O médico espanhol Ximo Duarte, especialista em oncologia pediátrica e em leucemia linfoblástica aguda, considera fundamental avançar com a produção de células CAR-T no meio académico em Portugal, que são a base para um tratamento de imunoterapia que se tem revelado promissor sobretudo contra cancros que afetam as células do sangue. Em Portugal, duas crianças foram já tratadas com este tipo de imunoterapia no Instituto Português de Oncologia de Lisboa (IPO de Lisboa).
O médico, que trabalha no IPO de Lisboa, esteve a liderar a aplicação de imunoterapia com células CAR-T pela primeira vez em Portugal em crianças. O IPO de Lisboa anunciou no dia 1 de junho passado ter realizado, em dezembro de 2022, a primeira terapia com células CAR-T numa criança em Portugal, a qual sofria com leucemia linfoblástica aguda. Numa entrevista ao jornal Público publicada no dia 3 de junho, o especialista avançou que uma segunda criança também já recebeu recentemente o mesmo tratamento.
Esta imunoterapia usa as células do próprio doente (os linfócitos T) para gerar uma resposta do sistema imunitário contra as células cancerosas. No âmbito deste tratamento, são retirados os linfócitos T do doente, os quais são modificados para conseguirem identificar moléculas estranhas ao nosso organismo (como as células cancerosas) e novamente administrados no paciente.
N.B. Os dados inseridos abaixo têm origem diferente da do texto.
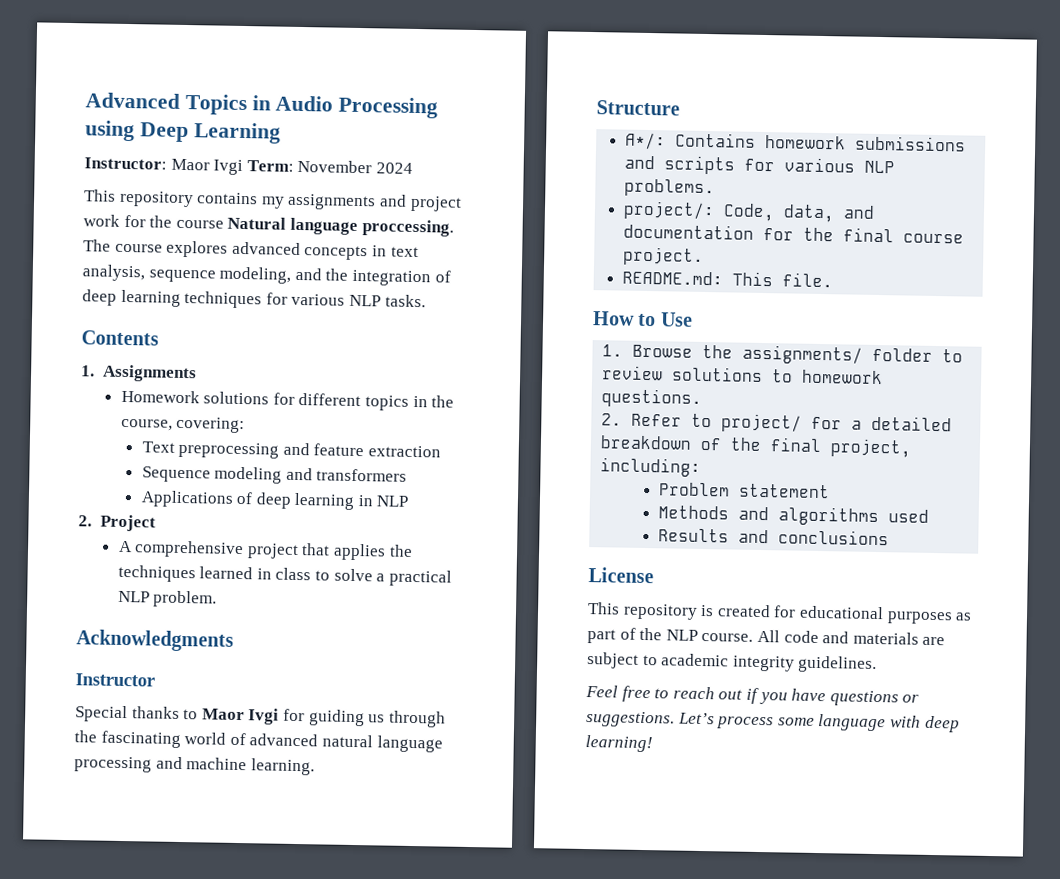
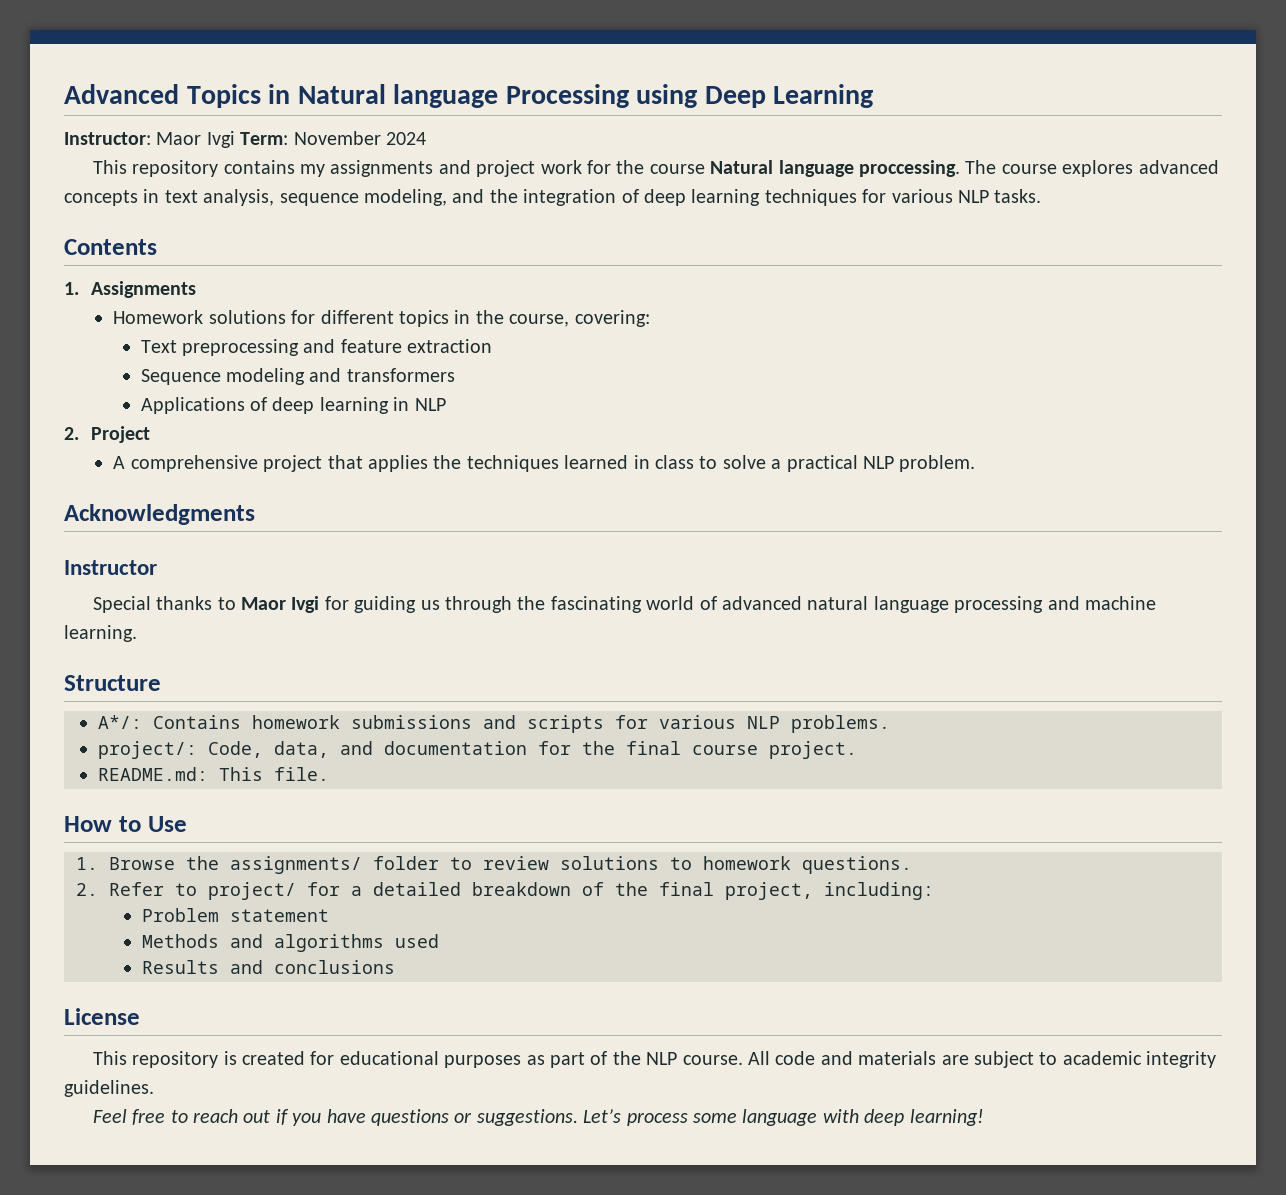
- Advanced Topics in Audio Processing using Deep Learning
+ Advanced Topics in Natural language Processing using Deep Learning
Assim, quando essa infusão de linfócitos modificados (as CAR-T) reentra no corpo do doente, vai identificar as células cancerosas e reagir contra elas, eliminando-as.
A nível mundial, esta imunoterapia tem sido promissora sobretudo contra cancros que afetam as células do sangue. No panorama nacional, o tratamento de crianças com recurso à imunoterapia com células CAR-T “resume-se a um produto comercial [o Kymriah, da empresa farmacêutica Novartis]”, explicou o médico em entrevista ao Público.
Apesar dos importantes avanços feitos, Ximo Duarte considera que, “em Portugal, estamos muito atrás, quando comparado com o resto da Europa, na investigação e no desenvolvimento de células CAR-T na área da pediatria”. O médico destaca que, “em toda a Europa, há desenvolvimento de células CAR-T académicas”, o que não ocorre em Portugal.
E dá o exemplo paradigmático do Hospital Clínico de Barcelona, em Espanha, “que obteve, por parte da agência do medicamento espanhola, aprovação de um produto que é produzido nos hospitais e na academia – e não pela indústria farmacêutica”, destacando que “tem custos muito mais baixos e uma resposta mais rápida”.
“Quando pedimos a produção destas células CAR-T, demoram cerca de quatro semanas até estarem disponíveis para administração. São quatro semanas em que temos de tentar controlar uma doença que, normalmente nesta fase, já se revelou difícil de controlar”, explicou.
Ximo Duarte afirma, na entrevista, que “as CAR-T académicas têm a vantagem de não terem de ser transportadas para outro país. Os prazos são mais curtos e podem ser entre dez dias a duas semanas. É muito mais fácil de controlar a situação nestes períodos”, daí a importância de investir na produção destas células no meio académico em Portugal.